Problem to work on
From the first line to the last, restate the data exactly, leaving out the images.

Dataset entries
>>>

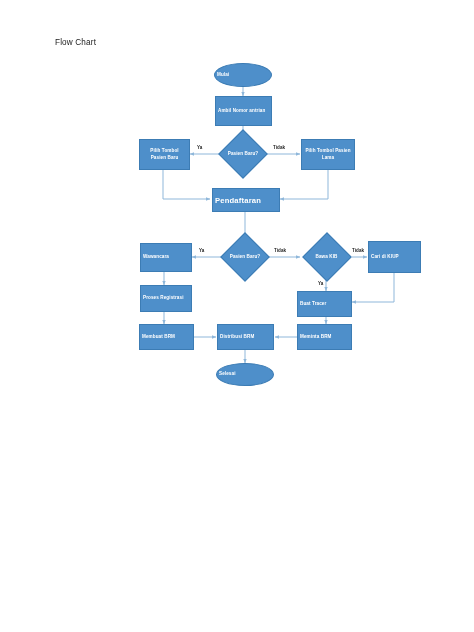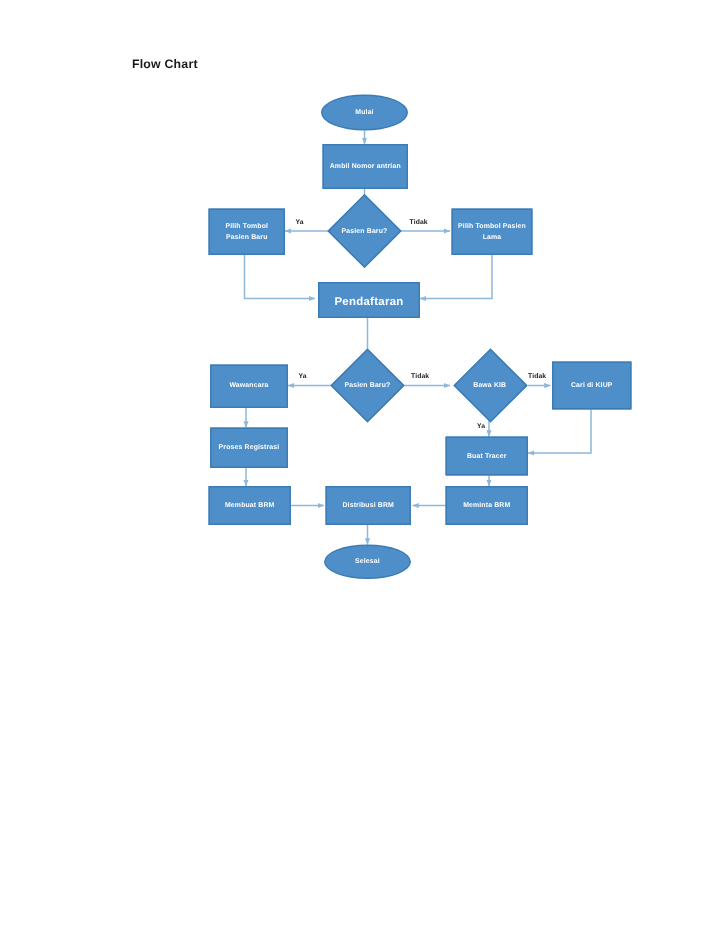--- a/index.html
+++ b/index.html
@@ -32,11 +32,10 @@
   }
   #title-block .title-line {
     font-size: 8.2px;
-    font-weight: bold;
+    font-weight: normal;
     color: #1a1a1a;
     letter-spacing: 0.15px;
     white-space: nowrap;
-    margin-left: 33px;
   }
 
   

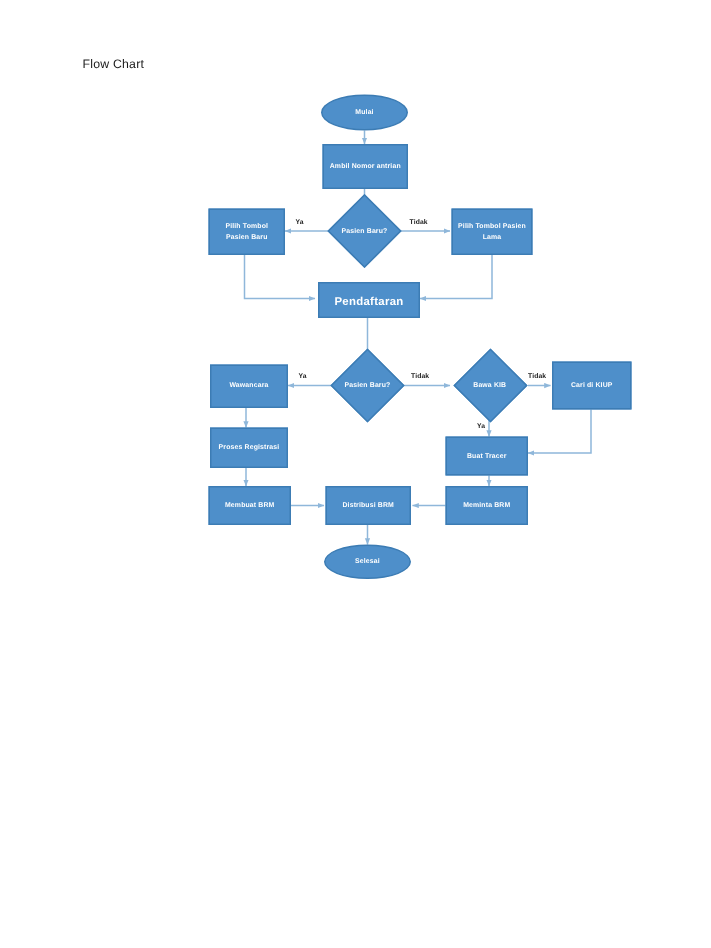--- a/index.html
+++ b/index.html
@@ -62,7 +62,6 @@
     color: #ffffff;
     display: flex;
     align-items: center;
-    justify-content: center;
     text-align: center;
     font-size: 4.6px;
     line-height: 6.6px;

<<<

Result for this task
--- a/index.html
+++ b/index.html
@@ -32,11 +32,10 @@
   }
   #title-block .title-line {
     font-size: 8.2px;
-    font-weight: bold;
+    font-weight: normal;
     color: #1a1a1a;
     letter-spacing: 0.15px;
     white-space: nowrap;
-    margin-left: 33px;
   }
 
   

--- a/index.html
+++ b/index.html
@@ -62,7 +62,6 @@
     color: #ffffff;
     display: flex;
     align-items: center;
-    justify-content: center;
     text-align: center;
     font-size: 4.6px;
     line-height: 6.6px;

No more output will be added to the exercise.